Lots of conjecture, but little actual meat.

Go with a known good maker and rock on. Got to be better than a plastic gun.
 
Seriously, from field reports, even 30 year old Colts have suffered little wear after 10 thousand rounds. I would stay with factory loads, and you should be fine.
 
It just depends how much shooting you want to do with it.

Maybe 10,000 — no worries
Maybe 100,000 - go with a steal frame.

When I used to shoot USPSA matches and Bowling Pins every week - for several years - I fired 2000/month, and I was a light weight.

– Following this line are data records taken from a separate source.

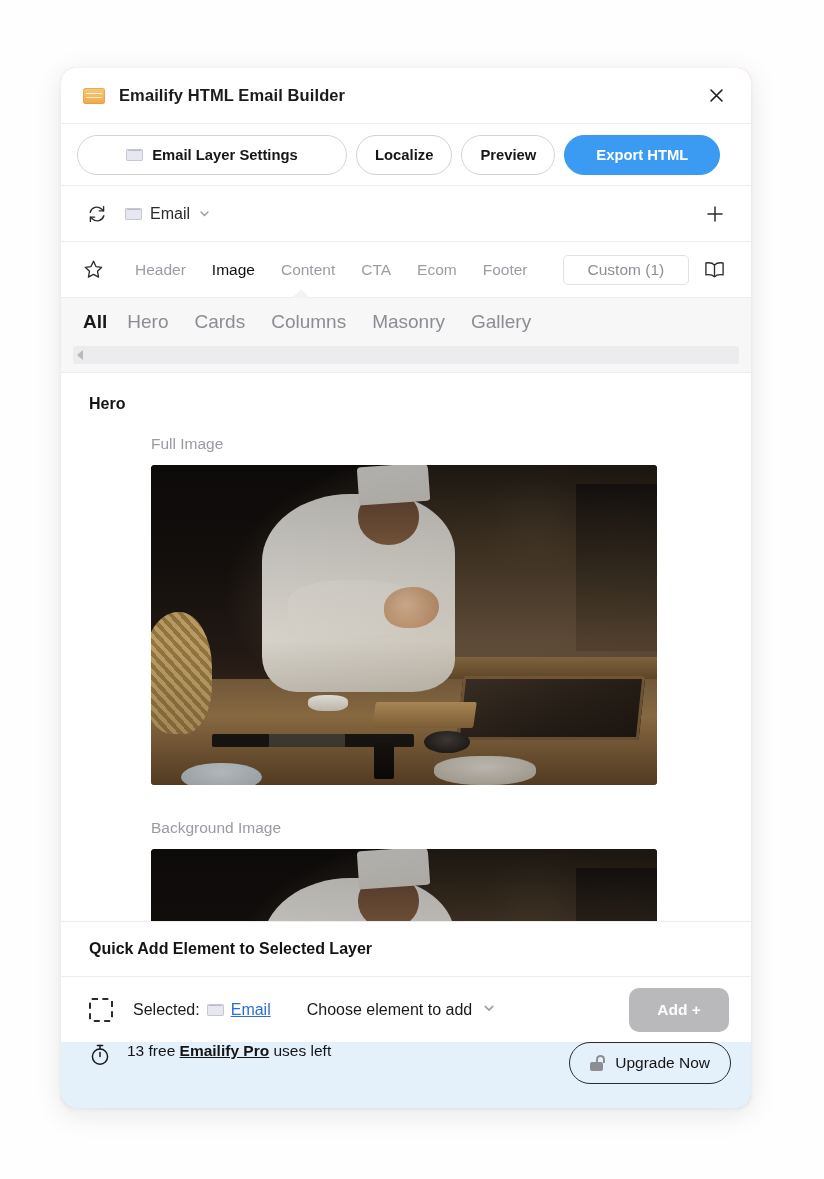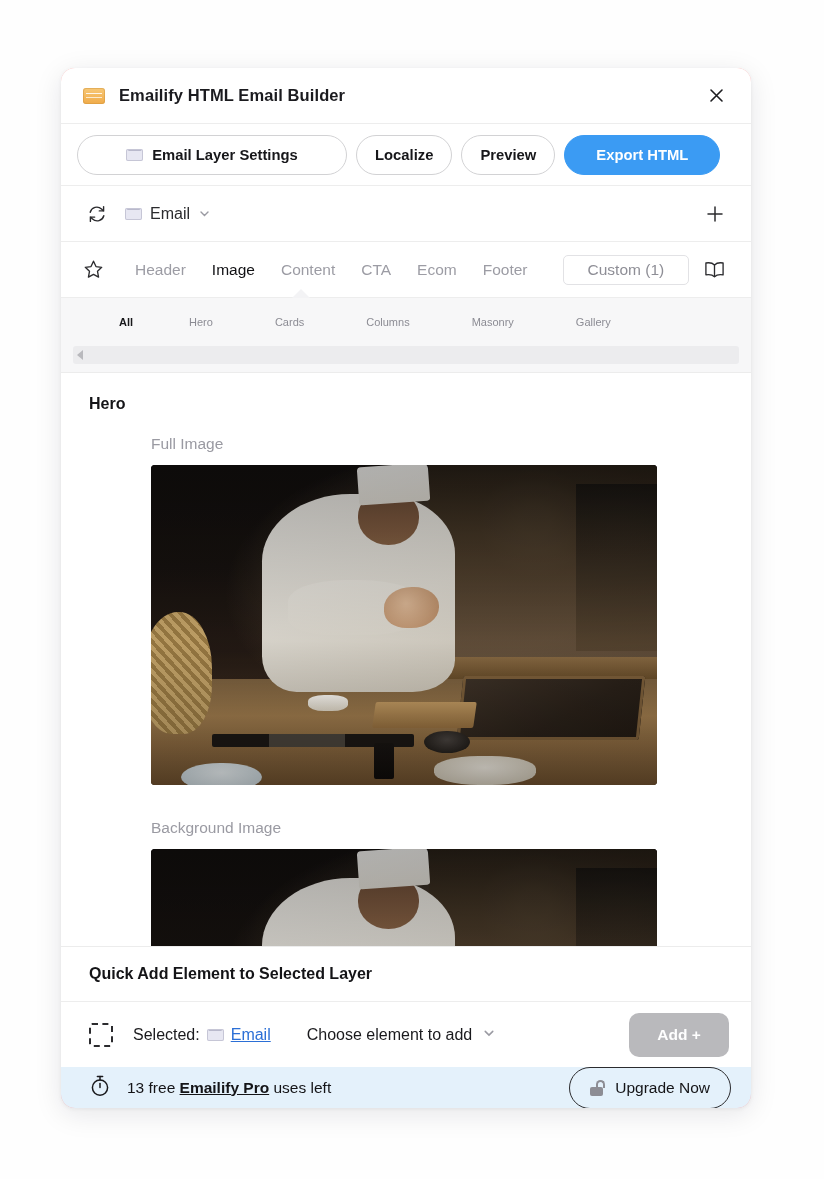--- a/index.html
+++ b/index.html
@@ -119,21 +119,21 @@
     border-left: 9px solid transparent; border-right: 9px solid transparent;
     border-bottom: 9px solid #f3f3f5;
   }
   .book-ico { margin-left: 14px; display:flex; align-items:center; cursor:pointer; color:#2b2b2e;}
 
   
   .subtabs-wrap { flex: 0 0 auto; background: #f7f7f8; }
   .subtabs {
     height: 48px; display: flex; align-items: center; padding: 0 22px; gap: 0;
   }
-  .subtab { font-size: 11px; color: #8c8c94; padding: 0 14px 0 0; margin-right: 12px; cursor: pointer; margin-left: 36px; }
+  .subtab { font-size: 19px; color: #8c8c94; padding: 0 14px 0 0; margin-right: 12px; cursor: pointer; }
   .subtab:first-child { padding-right: 8px; }
   .subtab.active { color: #18181b; font-weight: 700; }
   .scrollstrip {
     height: 18px; margin: 0 12px 8px 12px; background: #ececee; border-radius: 3px;
     position: relative; cursor: pointer;
   }
   .scroll-arrow {
     position: absolute; left: 4px; top: 50%; transform: translateY(-50%);
     width: 0; height: 0; border-top: 5px solid transparent; border-bottom: 5px solid transparent;
     border-right: 6px solid #b9b9bd;
@@ -285,22 +285,22 @@
   }
   .add-btn {
     margin-left: auto; height: 44px; width: 100px; border-radius: 10px;
     background: #b9b9bc; color: #fff; font-size: 15.5px; font-weight: 700;
     display:flex; align-items:center; justify-content:center; cursor: default;
     border: none; font-family: inherit;
   }
 
   
   .footer {
-    flex: 0 0 auto; height: 41px; background: #e4f1fb;
-    display: flex; align-items: center; padding: 0 20px 0 26px;
+    flex: 0 0 auto; height: 66px; background: #e4f1fb;
+    display: flex; align-items: flex-start; padding: 0 20px 0 26px;
   }
   .foot-text { margin-left: 14px; font-size: 15.5px; color: #141417; }
   .foot-text b { font-weight: 700; text-decoration: underline; }
   .upgrade-btn {
     margin-left: auto; height: 42px; padding: 0 20px; border-radius: 21px;
     border: 1px solid #2b2b2e; background: transparent; color: #141417;
     font-size: 15.5px; font-family: inherit; display:flex; align-items:center; gap: 11px;
     cursor: pointer;
   }
   .lock-ico { position: relative; width: 14px; height: 16px; flex:0 0 auto; }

Check the slide rails, frame’s feed ramp, the area where the slide stops against the frame, make sure the guide rod’s big end has not chewed up the inside of the dust cover, and the pin holes for roundness. I also have a pet peeve against a frame scrubbing the front of the slide, leaving a scratch on the side of the slide between the dust cover and the muzzle.
 
Even 100,000 is too much for a steel frame. About every 30,000 rounds the slide to frame clearance will start to open up. The rails can be peened 3 times and usually after that they will crack if you peen them a 4th time. If you don't care about max accuracy it is a non issue.
 
Whiskers, I believe we are saying the same thing. I do not think that the rails will need peening every 30k, but even your example shows about the same life expectancy that I eluded to. On a steel 1911, the slide will likely be what fails, right at the ejection port.

I have only owned one aluminum frame 1911, I did not keep it long enough to find out. The short time that I kept it showed evidence that hollow point bullets beat up the smooth finish on its feed ramp. I think my Sig 226 is as good an aluminum frame as can be found, and it shows a significant amount of wear on its frame slide rails at less than 10,000 rounds fired. I lube it, and clean it, but it still wears significantly faster than a steel gun. You can not even repair aluminum economically, the way you can steel.

I think that is why I have never seen a 10mm Aluminum Framed gun? Maybe there is one, I do not know for sure.
 
I have a Star PD that I use to shoot in competition. Probably 5000-10,000 rounds. If there is any wear, I can't notice it.

FWIW, accuracy wise, it would shoot with the high dollar guns.